Eine Zinkwanne für die ganze Familie

Ganz in der Nähe des Brunnens im Garten haben wir unsere Waschküche – auch „Spud“ genannt. Hier haben wir Wäsche gewaschen und samstags auch gebadet. Bevor 1908 unsere Schwengelpumpe installiert wurde, mussten wir Frauen das Wasser mühsam mit Eimern draußen vor der Tür zum Garten aus dem Brunnen hochholen. Bis ins 20. Jahrhundert gab es Wasser nämlich nicht in, sondern nur vor den Häusern.

Das Wasserholen gehörte zur täglichen Hausarbeit dazu. Wenn geschlachtet oder gewaschen wurde, aber auch beim wöchentlichen Putzen und Baden waren das schon mal 100 Eimer Wasser.

Sehr Ihr da neben der Pumpe das Steinbecken mit dem Ausguss?
Hier haben wir gespült. Und hier konnten wir uns auch waschen.
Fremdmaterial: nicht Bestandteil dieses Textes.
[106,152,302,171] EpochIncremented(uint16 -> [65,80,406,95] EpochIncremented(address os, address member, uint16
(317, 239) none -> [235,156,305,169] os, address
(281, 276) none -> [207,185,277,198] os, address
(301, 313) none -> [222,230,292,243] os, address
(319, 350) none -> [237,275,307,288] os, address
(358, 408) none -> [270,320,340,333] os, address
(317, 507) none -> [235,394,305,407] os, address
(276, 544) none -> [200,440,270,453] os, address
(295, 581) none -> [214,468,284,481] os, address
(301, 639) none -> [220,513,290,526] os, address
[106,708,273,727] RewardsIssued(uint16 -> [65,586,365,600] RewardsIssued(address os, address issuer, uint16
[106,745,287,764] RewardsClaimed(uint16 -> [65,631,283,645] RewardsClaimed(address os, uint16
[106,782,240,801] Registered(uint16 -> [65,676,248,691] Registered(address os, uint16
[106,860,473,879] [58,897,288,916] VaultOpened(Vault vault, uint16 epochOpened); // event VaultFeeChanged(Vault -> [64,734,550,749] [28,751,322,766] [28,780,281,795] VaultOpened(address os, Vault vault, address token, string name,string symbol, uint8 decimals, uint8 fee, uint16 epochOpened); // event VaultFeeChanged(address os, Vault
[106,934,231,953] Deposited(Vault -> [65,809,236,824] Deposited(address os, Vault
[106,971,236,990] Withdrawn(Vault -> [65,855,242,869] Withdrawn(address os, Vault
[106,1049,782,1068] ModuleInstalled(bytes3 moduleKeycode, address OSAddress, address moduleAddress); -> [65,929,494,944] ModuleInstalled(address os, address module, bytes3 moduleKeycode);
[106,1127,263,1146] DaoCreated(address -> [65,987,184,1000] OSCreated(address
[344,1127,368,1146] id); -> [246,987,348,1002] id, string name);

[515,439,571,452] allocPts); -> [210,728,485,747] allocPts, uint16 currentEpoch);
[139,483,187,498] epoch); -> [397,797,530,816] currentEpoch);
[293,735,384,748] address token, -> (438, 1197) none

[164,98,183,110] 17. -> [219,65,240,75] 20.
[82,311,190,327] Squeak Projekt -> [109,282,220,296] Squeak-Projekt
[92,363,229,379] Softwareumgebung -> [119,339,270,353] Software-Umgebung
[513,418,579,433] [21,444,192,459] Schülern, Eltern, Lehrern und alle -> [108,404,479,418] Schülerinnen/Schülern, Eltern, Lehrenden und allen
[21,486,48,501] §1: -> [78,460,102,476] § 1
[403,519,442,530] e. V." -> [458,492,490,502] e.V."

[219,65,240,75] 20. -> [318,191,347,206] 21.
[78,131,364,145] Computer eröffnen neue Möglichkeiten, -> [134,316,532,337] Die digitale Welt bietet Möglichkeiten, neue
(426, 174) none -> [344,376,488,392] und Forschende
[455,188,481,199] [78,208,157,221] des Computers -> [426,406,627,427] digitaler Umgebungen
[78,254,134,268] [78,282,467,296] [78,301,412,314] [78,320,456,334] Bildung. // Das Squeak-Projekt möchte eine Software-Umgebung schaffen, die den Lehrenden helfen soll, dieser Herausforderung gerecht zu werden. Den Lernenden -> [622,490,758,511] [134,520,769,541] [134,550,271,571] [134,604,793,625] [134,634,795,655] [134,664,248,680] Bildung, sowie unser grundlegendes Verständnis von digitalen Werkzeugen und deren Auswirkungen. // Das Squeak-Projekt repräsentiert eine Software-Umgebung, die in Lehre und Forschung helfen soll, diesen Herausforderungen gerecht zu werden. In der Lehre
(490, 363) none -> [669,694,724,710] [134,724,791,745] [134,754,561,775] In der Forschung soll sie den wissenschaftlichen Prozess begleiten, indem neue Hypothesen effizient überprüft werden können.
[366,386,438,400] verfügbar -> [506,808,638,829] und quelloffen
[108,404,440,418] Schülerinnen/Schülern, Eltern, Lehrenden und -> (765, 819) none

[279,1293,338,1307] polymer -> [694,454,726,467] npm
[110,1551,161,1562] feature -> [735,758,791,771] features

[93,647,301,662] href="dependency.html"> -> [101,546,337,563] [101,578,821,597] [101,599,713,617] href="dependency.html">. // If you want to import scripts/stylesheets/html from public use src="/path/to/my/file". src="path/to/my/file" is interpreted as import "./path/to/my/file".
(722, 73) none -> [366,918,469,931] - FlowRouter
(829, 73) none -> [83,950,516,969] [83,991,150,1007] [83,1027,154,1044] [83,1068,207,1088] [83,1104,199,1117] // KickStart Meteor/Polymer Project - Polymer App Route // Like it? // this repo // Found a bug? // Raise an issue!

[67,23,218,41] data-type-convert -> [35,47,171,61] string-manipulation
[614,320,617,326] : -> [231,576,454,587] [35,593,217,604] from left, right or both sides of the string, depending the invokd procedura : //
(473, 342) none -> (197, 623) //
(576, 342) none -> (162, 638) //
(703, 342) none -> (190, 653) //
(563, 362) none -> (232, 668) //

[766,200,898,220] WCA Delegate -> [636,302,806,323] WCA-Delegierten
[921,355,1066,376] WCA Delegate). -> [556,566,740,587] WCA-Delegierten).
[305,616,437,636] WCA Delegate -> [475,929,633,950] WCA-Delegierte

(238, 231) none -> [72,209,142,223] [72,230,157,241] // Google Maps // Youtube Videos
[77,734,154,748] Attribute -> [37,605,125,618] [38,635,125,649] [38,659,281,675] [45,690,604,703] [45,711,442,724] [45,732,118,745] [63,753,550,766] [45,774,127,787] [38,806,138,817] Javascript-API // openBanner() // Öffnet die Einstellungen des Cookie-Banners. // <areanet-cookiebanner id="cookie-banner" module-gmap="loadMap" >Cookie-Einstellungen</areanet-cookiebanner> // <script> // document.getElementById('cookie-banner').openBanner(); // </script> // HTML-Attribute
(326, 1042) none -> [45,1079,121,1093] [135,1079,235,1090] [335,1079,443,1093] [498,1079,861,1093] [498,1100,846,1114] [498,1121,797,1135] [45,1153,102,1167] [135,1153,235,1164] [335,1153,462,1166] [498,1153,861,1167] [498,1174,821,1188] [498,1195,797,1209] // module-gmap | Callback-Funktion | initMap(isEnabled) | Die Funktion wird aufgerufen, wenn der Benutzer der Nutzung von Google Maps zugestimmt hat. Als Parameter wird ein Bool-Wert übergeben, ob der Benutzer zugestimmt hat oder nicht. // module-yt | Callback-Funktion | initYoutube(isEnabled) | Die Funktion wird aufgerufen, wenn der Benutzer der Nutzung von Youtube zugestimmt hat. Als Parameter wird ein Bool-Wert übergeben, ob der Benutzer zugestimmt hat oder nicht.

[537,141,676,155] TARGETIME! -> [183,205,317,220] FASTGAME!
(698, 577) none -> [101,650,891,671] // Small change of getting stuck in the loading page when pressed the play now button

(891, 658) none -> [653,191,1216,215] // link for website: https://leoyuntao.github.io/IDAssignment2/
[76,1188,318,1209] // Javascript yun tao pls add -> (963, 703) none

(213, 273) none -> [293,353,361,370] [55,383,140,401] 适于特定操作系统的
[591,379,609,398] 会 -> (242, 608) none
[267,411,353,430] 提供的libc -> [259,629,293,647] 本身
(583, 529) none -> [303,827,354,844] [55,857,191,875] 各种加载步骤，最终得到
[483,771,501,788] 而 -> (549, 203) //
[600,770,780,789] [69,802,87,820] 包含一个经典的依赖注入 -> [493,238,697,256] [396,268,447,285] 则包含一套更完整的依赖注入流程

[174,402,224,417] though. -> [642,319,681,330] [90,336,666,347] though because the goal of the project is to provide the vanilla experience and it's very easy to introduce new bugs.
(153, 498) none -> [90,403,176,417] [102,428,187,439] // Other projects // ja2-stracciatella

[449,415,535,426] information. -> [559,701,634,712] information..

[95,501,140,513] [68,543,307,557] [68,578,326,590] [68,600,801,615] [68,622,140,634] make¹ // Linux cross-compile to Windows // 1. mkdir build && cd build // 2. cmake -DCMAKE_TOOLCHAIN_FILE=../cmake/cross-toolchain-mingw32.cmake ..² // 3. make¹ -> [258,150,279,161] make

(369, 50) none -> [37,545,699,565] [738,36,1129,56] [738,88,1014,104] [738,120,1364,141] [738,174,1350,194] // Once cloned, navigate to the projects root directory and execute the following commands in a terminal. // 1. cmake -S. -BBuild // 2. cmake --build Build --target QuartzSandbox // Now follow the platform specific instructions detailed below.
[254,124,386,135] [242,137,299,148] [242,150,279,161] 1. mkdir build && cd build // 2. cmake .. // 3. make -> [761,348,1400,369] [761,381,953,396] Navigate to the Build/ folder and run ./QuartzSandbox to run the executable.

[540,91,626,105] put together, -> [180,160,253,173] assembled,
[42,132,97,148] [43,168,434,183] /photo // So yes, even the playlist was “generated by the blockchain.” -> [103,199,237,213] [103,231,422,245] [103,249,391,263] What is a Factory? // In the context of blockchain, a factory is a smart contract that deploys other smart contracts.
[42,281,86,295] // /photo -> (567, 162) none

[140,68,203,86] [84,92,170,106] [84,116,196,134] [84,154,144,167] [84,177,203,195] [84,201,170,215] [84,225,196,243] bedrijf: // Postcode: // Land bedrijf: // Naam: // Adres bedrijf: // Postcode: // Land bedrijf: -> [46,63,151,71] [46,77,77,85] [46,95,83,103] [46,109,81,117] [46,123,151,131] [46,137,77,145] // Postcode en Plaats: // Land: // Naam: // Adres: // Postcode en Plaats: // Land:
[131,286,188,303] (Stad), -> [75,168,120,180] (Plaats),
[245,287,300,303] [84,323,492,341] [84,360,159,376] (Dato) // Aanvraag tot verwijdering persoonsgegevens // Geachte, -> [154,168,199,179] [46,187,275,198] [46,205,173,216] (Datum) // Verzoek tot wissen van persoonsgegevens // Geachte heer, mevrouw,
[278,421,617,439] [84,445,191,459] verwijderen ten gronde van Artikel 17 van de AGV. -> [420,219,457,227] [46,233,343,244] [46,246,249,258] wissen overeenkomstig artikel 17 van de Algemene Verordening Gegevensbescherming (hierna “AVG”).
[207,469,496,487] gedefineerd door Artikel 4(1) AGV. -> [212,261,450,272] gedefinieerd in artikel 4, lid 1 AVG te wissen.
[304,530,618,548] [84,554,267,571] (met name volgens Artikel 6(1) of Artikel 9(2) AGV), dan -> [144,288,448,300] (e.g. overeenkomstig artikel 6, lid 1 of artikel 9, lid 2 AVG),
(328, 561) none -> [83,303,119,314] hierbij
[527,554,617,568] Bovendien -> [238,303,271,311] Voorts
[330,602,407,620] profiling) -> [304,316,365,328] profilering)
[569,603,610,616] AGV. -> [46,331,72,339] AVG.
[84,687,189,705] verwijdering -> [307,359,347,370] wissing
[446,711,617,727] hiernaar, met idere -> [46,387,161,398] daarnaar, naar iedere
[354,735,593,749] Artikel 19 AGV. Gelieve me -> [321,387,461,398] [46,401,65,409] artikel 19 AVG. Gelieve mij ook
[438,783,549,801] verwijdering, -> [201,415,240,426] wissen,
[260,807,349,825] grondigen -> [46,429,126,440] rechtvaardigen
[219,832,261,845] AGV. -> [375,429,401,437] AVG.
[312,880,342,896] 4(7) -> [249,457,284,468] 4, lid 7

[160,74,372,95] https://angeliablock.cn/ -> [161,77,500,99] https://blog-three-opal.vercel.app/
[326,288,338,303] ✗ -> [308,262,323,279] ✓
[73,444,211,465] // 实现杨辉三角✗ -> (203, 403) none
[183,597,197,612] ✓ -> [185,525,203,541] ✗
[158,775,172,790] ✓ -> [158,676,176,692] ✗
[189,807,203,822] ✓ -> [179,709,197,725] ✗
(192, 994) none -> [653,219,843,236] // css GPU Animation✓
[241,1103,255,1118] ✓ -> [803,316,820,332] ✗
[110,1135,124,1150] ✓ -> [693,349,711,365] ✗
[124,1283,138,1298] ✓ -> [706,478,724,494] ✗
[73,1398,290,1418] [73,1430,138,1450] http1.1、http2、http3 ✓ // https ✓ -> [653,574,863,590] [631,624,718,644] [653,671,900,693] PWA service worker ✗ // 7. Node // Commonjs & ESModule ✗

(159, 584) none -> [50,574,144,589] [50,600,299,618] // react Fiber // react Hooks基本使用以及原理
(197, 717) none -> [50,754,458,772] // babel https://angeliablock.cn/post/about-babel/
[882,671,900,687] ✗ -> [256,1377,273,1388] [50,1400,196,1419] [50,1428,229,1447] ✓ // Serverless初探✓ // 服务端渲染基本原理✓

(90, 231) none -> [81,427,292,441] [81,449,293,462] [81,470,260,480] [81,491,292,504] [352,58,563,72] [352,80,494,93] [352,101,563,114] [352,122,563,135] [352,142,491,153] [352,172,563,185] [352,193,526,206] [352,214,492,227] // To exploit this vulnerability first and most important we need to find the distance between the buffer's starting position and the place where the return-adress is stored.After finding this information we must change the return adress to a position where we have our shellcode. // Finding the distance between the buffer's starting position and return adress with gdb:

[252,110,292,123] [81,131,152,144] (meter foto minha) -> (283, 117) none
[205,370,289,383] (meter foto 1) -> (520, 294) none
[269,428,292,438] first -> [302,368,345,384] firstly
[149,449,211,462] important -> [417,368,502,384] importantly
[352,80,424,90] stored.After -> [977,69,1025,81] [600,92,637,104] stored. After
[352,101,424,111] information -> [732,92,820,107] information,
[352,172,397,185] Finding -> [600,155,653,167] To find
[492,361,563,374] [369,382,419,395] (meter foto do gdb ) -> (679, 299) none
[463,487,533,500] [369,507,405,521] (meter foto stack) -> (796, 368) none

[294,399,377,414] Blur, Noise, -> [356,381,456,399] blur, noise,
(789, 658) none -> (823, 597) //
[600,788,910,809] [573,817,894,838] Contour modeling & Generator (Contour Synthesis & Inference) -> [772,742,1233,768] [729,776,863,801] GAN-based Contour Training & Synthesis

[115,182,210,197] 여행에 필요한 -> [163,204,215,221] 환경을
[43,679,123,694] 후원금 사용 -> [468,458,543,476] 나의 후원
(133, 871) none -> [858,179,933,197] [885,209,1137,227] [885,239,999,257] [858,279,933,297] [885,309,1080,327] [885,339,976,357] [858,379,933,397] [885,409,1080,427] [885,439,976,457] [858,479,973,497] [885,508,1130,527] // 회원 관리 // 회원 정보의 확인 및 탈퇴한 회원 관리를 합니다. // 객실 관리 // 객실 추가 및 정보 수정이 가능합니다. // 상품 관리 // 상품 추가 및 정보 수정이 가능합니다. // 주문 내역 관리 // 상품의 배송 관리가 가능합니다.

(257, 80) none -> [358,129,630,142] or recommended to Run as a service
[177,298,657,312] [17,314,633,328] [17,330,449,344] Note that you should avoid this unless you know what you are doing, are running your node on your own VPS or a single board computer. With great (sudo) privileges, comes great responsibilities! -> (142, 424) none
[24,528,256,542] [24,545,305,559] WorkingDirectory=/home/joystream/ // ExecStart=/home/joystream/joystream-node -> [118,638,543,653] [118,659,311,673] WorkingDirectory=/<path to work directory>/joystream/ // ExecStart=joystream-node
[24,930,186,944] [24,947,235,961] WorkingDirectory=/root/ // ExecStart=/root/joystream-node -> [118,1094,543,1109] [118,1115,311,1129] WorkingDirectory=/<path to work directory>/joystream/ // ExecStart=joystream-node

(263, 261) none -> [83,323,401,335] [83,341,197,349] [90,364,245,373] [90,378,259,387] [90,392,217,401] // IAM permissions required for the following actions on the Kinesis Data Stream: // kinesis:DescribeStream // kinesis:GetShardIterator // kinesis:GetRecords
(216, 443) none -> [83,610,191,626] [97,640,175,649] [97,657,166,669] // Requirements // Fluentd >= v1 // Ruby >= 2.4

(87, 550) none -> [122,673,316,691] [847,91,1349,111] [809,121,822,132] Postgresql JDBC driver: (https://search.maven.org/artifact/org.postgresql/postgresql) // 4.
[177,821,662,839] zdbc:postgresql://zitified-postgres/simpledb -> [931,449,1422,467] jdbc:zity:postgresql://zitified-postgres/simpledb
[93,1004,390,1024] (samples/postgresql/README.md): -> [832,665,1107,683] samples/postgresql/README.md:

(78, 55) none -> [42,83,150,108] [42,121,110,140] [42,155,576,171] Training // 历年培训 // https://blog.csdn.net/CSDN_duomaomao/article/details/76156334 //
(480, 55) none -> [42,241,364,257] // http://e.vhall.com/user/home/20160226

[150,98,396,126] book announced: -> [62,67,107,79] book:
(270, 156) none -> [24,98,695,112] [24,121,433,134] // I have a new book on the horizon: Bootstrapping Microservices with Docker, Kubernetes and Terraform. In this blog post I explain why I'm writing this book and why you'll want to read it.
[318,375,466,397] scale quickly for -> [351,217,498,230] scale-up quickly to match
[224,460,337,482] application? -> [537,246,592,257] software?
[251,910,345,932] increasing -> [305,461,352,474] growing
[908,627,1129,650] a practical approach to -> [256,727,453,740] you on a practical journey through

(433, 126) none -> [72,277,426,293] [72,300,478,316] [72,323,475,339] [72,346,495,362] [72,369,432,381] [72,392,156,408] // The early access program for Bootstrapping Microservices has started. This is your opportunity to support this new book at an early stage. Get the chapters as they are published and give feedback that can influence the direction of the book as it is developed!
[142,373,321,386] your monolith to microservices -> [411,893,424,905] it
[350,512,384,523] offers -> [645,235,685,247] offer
Das Wasser wurde auf solch einem Ofen erhitzt, der da in der Ecke steht. Jahrhundertelang wurde die Wäsche mit dem Waschbrett in einer Wanne mit Wasser, Soda und Kernseife einzeln und mit viel Aufwand gewaschen. Es wurde auch ein sogenannter „Luftstampfer“ zum Stampfen der Wäsche und Schäumen des Waschwassers verwendet. Sauber wurde es zwar immer, aber es war viel anstrengender als heute. Später bekamen wir Frauen Hilfe zum Beispiel durch eine halbautomatische MIELE-Waschmaschine; das ist der große Holzbottich mit Deckel und den Presswalzen.

Jeden Samstag wurde gebadet. Dazu verhängten wir das Fenster und stellten die große Zinkwanne auf, in der nacheinander die ganze Familie badete. Zuerst Heinrich, dann die ich und zum Schluss unsere Kinder Peter, Theo und Gertrud – sie Jüngsten zum Schluss – in ein und dem selben Wasser.

Es gab vor 100 Jahren natürlich kein extra Badezimmer. Keine Dusche. Keine Toilette mit Wasserspülung. Noch nicht mal einen Wasserhahn.